> **DATA SHOWN**
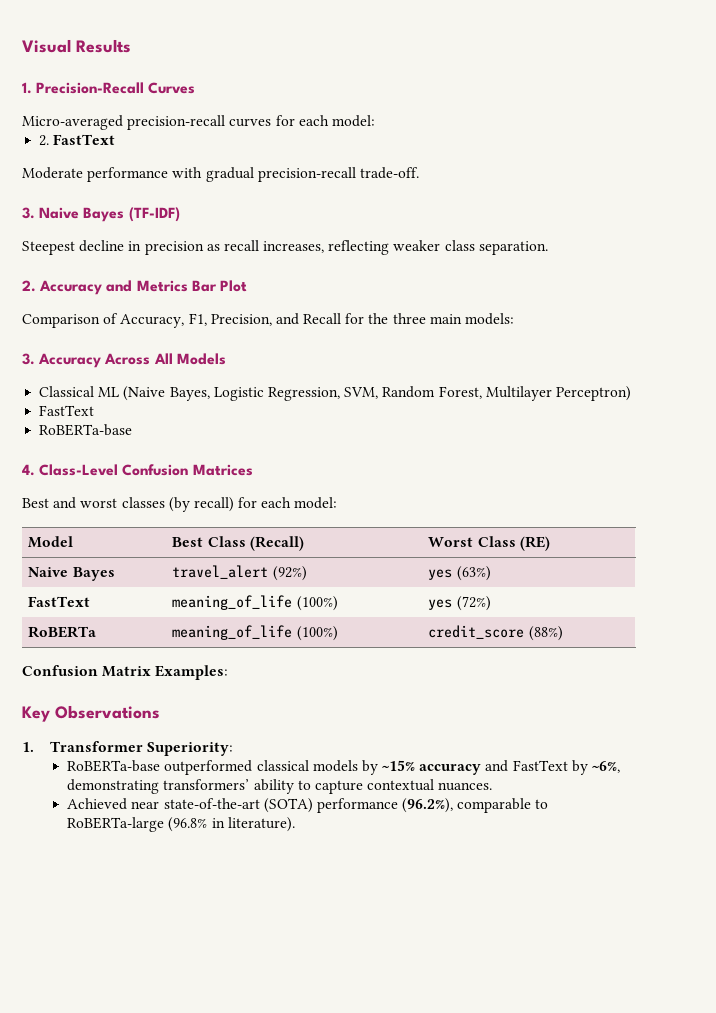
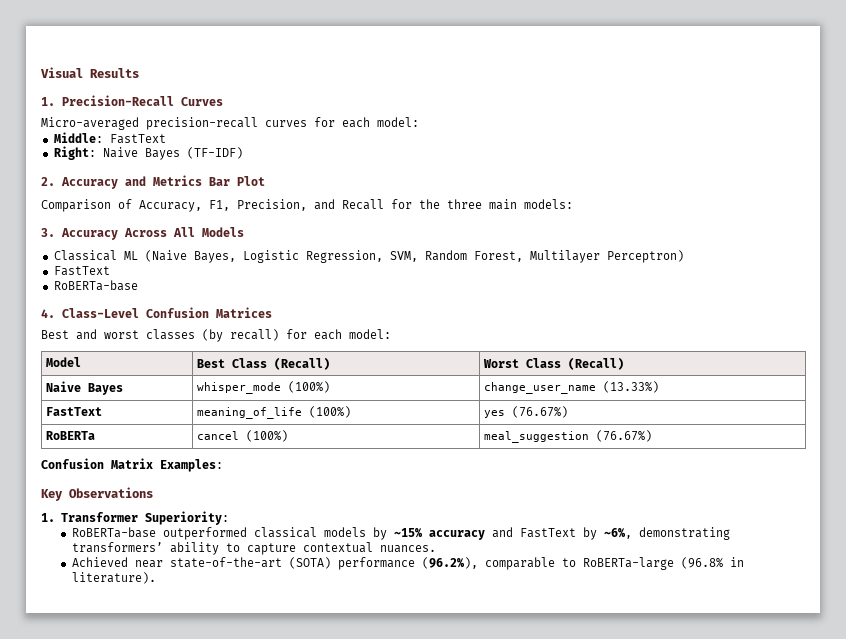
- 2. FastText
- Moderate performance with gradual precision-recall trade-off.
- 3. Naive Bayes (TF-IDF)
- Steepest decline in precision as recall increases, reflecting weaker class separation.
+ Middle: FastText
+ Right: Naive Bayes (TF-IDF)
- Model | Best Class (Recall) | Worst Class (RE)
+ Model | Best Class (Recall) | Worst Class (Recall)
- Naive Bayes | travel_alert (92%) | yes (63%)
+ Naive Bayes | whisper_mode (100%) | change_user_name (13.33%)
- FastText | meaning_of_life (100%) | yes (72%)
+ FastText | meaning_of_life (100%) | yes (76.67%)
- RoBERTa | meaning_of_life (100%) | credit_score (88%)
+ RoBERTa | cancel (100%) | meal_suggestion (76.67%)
---
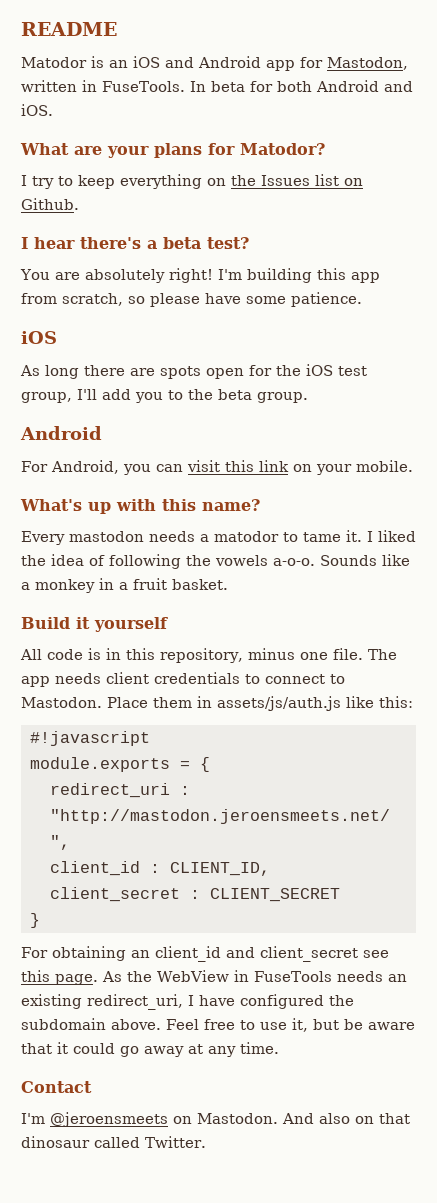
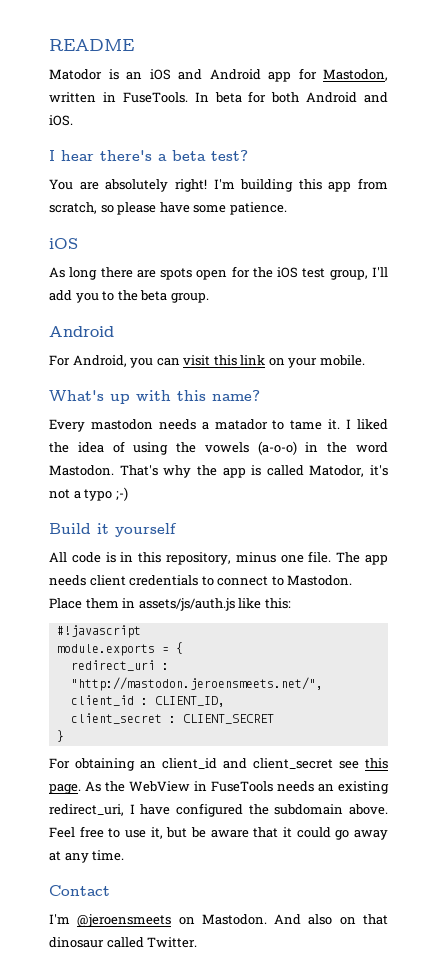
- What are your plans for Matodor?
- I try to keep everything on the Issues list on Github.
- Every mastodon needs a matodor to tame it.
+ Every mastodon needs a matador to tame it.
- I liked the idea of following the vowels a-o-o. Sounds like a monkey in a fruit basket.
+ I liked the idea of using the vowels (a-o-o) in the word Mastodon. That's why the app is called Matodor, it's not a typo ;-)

> **EXERCISE AIM**
Copy out the range of lines above starting at the line with "matador to tame it." and ending at the line with "not a typo ;-)", exactly and including both.

> **WRITTEN REPLY**
+ Every mastodon needs a matador to tame it.
- I liked the idea of following the vowels a-o-o. Sounds like a monkey in a fruit basket.
+ I liked the idea of using the vowels (a-o-o) in the word Mastodon. That's why the app is called Matodor, it's not a typo ;-)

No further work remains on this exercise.